What Is Strategic Financial Management?

Strategic financial management means not only managing a company's finances but managing them with the intention to succeed—that is, to attain the company's goals and objectives and maximize shareholder value over time. However, before a company can manage itself strategically, it first needs to define its objectives precisely; identify and quantify its available and potential resources, and devise a specific plan to use its finances and other capital resources toward achieving its goals.

Strategic financial management is about creating profit for the business and ensuring an acceptable return on investment (ROI). Financial management is accomplished through business financial plans, setting up financial controls, and financial decision making.

[Important: "Strategic" management focuses on long-term success and "tactical" management relates to short-term positioning.]

Understanding Strategic Financial Management

The operative word is "strategic"

Financial management itself involves understanding and properly controlling, allocating, and obtaining a company's assets and liabilities; including monitoring operational financing items like expenditures, revenues, accounts receivable and payable, cash flow, and profitability.

Strategic financial management encompasses all of the above plus continuous evaluating, planning, and adjusting to keep the company focused and on track toward long-term goals.
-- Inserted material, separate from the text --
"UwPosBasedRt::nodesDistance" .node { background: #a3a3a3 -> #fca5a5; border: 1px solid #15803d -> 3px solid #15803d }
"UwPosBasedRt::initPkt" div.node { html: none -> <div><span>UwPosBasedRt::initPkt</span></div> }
When a company is managing strategically, it deals with short-term issues on an ad hoc basis in ways that do not derail its long-term vision.
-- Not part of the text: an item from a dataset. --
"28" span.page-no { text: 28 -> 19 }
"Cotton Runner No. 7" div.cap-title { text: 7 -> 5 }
Strategic versus tactical financial management

The term "strategic" refers to financial management practices that are focused on long-term success, as opposed to "tactical" management decisions, which relate to short-term positioning. If a company is being strategic instead of tactical, then it makes financial decisions based on what it thinks would achieve results ultimately—that is, in the future; which implies that to realize those results, a firm sometimes must tolerate losses in the present.

When Strategic Management is Effective

Part of effective strategic financial management thus may involve sacrificing or readjusting short-term goals in order to attain the company's long-term objectives more efficiently. For example, if a company suffered a net loss for the previous year, then it may choose to reduce its asset base through closing facilities or reducing staff, thereby decreasing its operating expenses. Taking such steps may result in restructuring costs or other one-time items that negatively affect the company's finances further in the short term, but which position the company better to succeed in the long term.

These short-term versus long-term tradeoffs often need to be made with various stakeholders in mind. For instance, shareholders of public companies may discipline management for decisions that negatively affect a company's share price in the short term, even though the long-term health of the company becomes more solid by the same decisions.

Key Takeaways

  • Strategic financial management is about creating profit for the business.
  • A financial plan that is strategic focuses on long-term gain.
  • Strategic financial planning varies by company, industry, and sector.

Elements of Strategic Financial Management

A company will apply strategic financial management throughout its organizational operations; which involves designing elements that will maximize the firm's financial resources and using them efficiently. Here a firm needs to be creative, as there is no one-size-fits-all approach to strategic management, and each company will devise elements that reflect its own particular needs and goals. However, some of the more common elements of strategic financial management could include

Planning

  • Define objectives precisely
  • Identify and quantify available and potential resources
  • Write a specific business financial plan

Budgeting

  • Help the company function with financial efficiency, and reduced waste
  • Identify areas that incur the most operating costs, or exceed budgeted cost
  • Ensure sufficient liquidity to cover operating expenses without tapping external resources
  • Uncover areas where a firm may invest earnings to achieve goals more effectively

Managing and assessing risk

  • Identify, analyze, and mitigate uncertainty in investment decisions 
  • Evaluate the potential for financial exposure; examine capital expenditures (CapEx) and workplace policies
  • Employ risk metrics such as standard deviation, and value-at-risk (VaR) strategies

Establishing ongoing procedures

  • Collect and analyze data
  • Make financial decisions that are consistent
  • Track and analyze variance—that is, differences between budgeted and actual results
  • Identify problems and take appropriate corrective actions

Examples—Strategies Based on Industry

Just as financial management strategies will vary from company to company, they also can differ according to industry and sector.

Firms that operate in fast-growing industries—like information technology or technical services—would want to choose strategies that cite their goals for growth and specify movement in a positive direction. Their objectives, for example, might include launching a new product or increasing gross revenue within the next 12 months.

On the other hand, companies in slow-growing industries—like sugar manufacturing or coal-power production—could choose objectives that focus on protecting their assets and managing expenses, such as reducing administrative costs by a certain percentage.